» Records for this task:
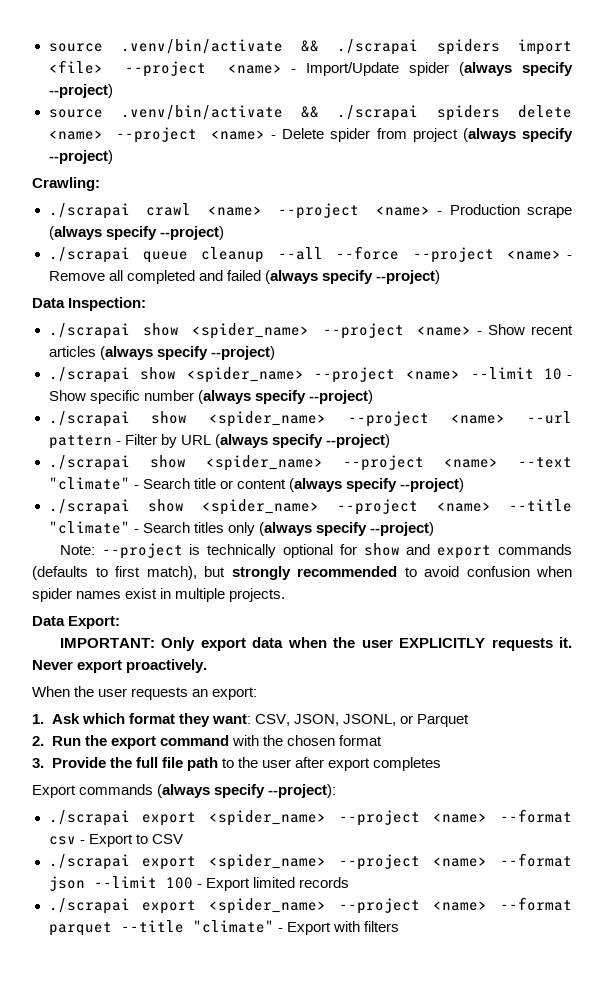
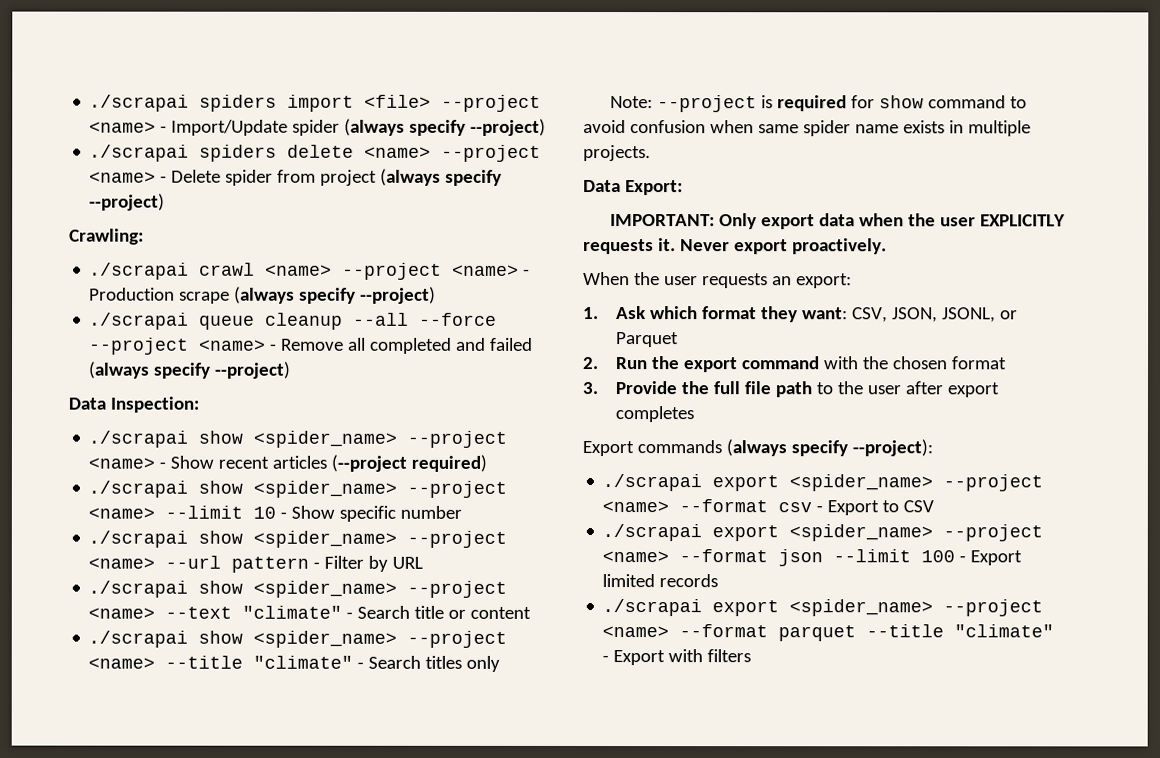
- source .venv/bin/activate && ./scrapai spiders import <file> --project <name> - Import/Update spider (always specify --project)
+ ./scrapai spiders import <file> --project <name> - Import/Update spider (always specify --project)
- source .venv/bin/activate && ./scrapai spiders delete <name> --project <name> - Delete spider from project (always specify --project)
+ ./scrapai spiders delete <name> --project <name> - Delete spider from project (always specify --project)
- ./scrapai show <spider_name> --project <name> - Show recent articles (always specify --project)
+ ./scrapai show <spider_name> --project <name> - Show recent articles (--project required)
- ./scrapai show <spider_name> --project <name> --limit 10 - Show specific number (always specify --project)
+ ./scrapai show <spider_name> --project <name> --limit 10 - Show specific number
- ./scrapai show <spider_name> --project <name> --url pattern - Filter by URL (always specify --project)
+ ./scrapai show <spider_name> --project <name> --url pattern - Filter by URL
- ./scrapai show <spider_name> --project <name> --text "climate" - Search title or content (always specify --project)
+ ./scrapai show <spider_name> --project <name> --text "climate" - Search title or content
- ./scrapai show <spider_name> --project <name> --title "climate" - Search titles only (always specify --project)
+ ./scrapai show <spider_name> --project <name> --title "climate" - Search titles only
- Note: --project is technically optional for show and export commands (defaults to first match), but strongly recommended to avoid confusion when spider names exist in multiple projects.
+ Note: --project is required for show command to avoid confusion when same spider name exists in multiple projects.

» The task: Every record should come back exactly as it is, though none of the pictures should.

» Response below:
- source .venv/bin/activate && ./scrapai spiders import <file> --project <name> - Import/Update spider (always specify --project)
+ ./scrapai spiders import <file> --project <name> - Import/Update spider (always specify --project)
- source .venv/bin/activate && ./scrapai spiders delete <name> --project <name> - Delete spider from project (always specify --project)
+ ./scrapai spiders delete <name> --project <name> - Delete spider from project (always specify --project)
- ./scrapai show <spider_name> --project <name> - Show recent articles (always specify --project)
+ ./scrapai show <spider_name> --project <name> - Show recent articles (--project required)
- ./scrapai show <spider_name> --project <name> --limit 10 - Show specific number (always specify --project)
+ ./scrapai show <spider_name> --project <name> --limit 10 - Show specific number
- ./scrapai show <spider_name> --project <name> --url pattern - Filter by URL (always specify --project)
+ ./scrapai show <spider_name> --project <name> --url pattern - Filter by URL
- ./scrapai show <spider_name> --project <name> --text "climate" - Search title or content (always specify --project)
+ ./scrapai show <spider_name> --project <name> --text "climate" - Search title or content
- ./scrapai show <spider_name> --project <name> --title "climate" - Search titles only (always specify --project)
+ ./scrapai show <spider_name> --project <name> --title "climate" - Search titles only
- Note: --project is technically optional for show and export commands (defaults to first match), but strongly recommended to avoid confusion when spider names exist in multiple projects.
+ Note: --project is required for show command to avoid confusion when same spider name exists in multiple projects.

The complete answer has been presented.